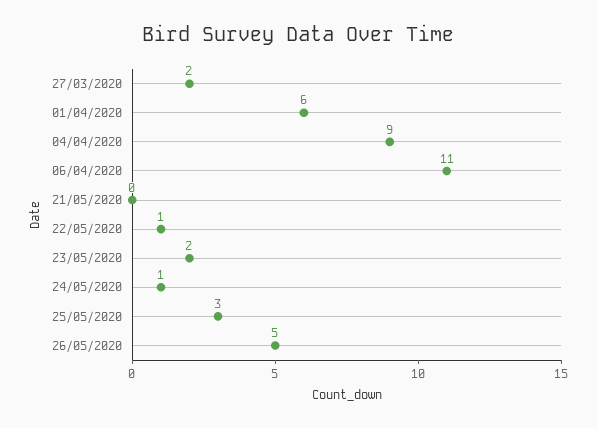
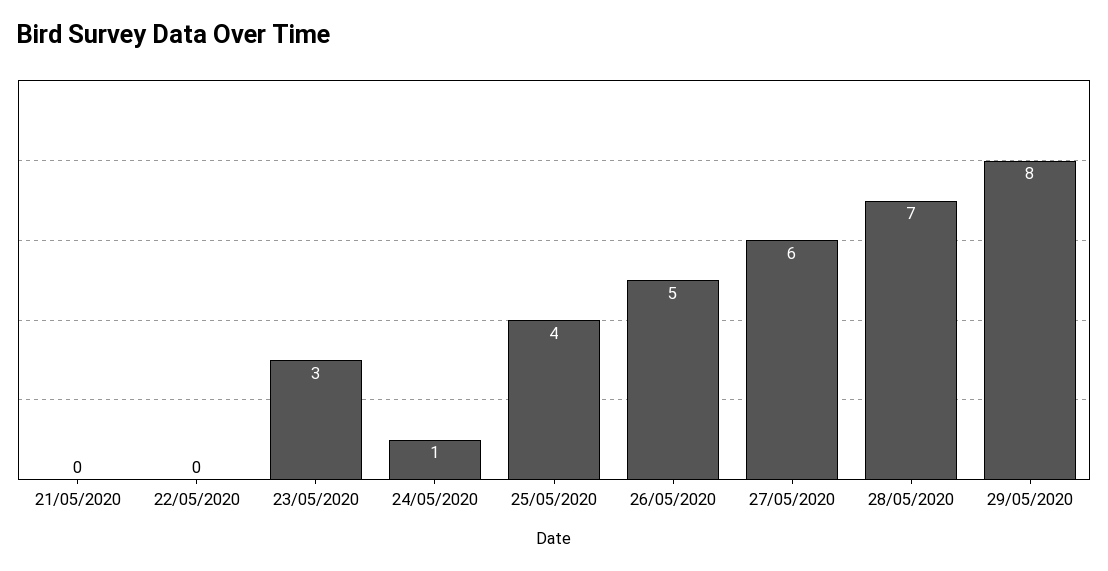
27/03/2020: 2 -> none
01/04/2020: 6 -> none
04/04/2020: 9 -> none
06/04/2020: 11 -> none
22/05/2020: 1 -> 0
23/05/2020: 2 -> 3
25/05/2020: 3 -> 4
27/05/2020: none -> 6
28/05/2020: none -> 7
29/05/2020: none -> 8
• • • • • • •
- _Task to complete_
An exact copy of the lines from the one with "22/05/2020: 1 -> 0" to the final line of the entries is all that the answer should hold.

- _Exercise response_
22/05/2020: 1 -> 0
23/05/2020: 2 -> 3
25/05/2020: 3 -> 4
27/05/2020: none -> 6
28/05/2020: none -> 7
29/05/2020: none -> 8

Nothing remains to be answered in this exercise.